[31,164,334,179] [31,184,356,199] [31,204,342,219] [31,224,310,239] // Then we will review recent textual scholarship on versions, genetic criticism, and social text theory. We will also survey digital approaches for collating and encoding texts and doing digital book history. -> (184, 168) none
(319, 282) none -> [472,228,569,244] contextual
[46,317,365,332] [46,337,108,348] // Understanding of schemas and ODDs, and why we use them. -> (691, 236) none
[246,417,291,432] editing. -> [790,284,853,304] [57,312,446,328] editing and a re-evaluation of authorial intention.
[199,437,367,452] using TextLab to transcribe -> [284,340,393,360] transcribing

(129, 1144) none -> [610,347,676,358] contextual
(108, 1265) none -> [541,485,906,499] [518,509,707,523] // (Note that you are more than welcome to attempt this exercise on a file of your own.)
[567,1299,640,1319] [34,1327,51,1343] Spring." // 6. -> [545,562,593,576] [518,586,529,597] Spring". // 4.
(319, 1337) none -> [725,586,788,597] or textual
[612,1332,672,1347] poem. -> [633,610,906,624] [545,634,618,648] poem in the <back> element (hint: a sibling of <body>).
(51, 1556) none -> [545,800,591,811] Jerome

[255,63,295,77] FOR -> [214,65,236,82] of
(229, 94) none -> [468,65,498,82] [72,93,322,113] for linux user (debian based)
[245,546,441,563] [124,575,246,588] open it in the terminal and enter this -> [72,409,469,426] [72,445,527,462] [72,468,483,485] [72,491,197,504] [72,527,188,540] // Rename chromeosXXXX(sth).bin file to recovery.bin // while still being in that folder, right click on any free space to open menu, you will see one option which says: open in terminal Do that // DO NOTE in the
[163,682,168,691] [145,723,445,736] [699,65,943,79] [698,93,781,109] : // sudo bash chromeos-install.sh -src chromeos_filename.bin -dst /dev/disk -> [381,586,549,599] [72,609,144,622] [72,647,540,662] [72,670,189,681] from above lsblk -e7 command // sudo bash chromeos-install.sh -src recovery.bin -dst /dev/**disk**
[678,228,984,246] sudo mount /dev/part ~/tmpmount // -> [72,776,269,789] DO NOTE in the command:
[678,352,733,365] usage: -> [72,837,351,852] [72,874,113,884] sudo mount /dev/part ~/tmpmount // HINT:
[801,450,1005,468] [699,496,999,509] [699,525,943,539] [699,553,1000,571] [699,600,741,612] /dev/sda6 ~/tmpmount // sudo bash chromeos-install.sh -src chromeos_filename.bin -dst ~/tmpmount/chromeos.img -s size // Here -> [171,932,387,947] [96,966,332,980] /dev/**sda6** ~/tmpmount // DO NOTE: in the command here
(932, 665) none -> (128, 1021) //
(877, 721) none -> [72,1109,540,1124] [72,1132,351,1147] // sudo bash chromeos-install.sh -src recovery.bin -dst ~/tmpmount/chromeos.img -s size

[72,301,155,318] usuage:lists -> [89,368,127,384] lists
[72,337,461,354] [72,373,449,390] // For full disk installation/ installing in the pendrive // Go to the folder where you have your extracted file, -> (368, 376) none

########

Task to complete
Retype, exactly as written, each line from the one containing "[801,450,1005,468] [699,496,999,509] [699,525,943,539]" through the last line of the listing above, and leave out all other lines.

Problem solution
[801,450,1005,468] [699,496,999,509] [699,525,943,539] [699,553,1000,571] [699,600,741,612] /dev/sda6 ~/tmpmount // sudo bash chromeos-install.sh -src chromeos_filename.bin -dst ~/tmpmount/chromeos.img -s size // Here -> [171,932,387,947] [96,966,332,980] /dev/**sda6** ~/tmpmount // DO NOTE: in the command here
(932, 665) none -> (128, 1021) //
(877, 721) none -> [72,1109,540,1124] [72,1132,351,1147] // sudo bash chromeos-install.sh -src recovery.bin -dst ~/tmpmount/chromeos.img -s size

[72,301,155,318] usuage:lists -> [89,368,127,384] lists
[72,337,461,354] [72,373,449,390] // For full disk installation/ installing in the pendrive // Go to the folder where you have your extracted file, -> (368, 376) none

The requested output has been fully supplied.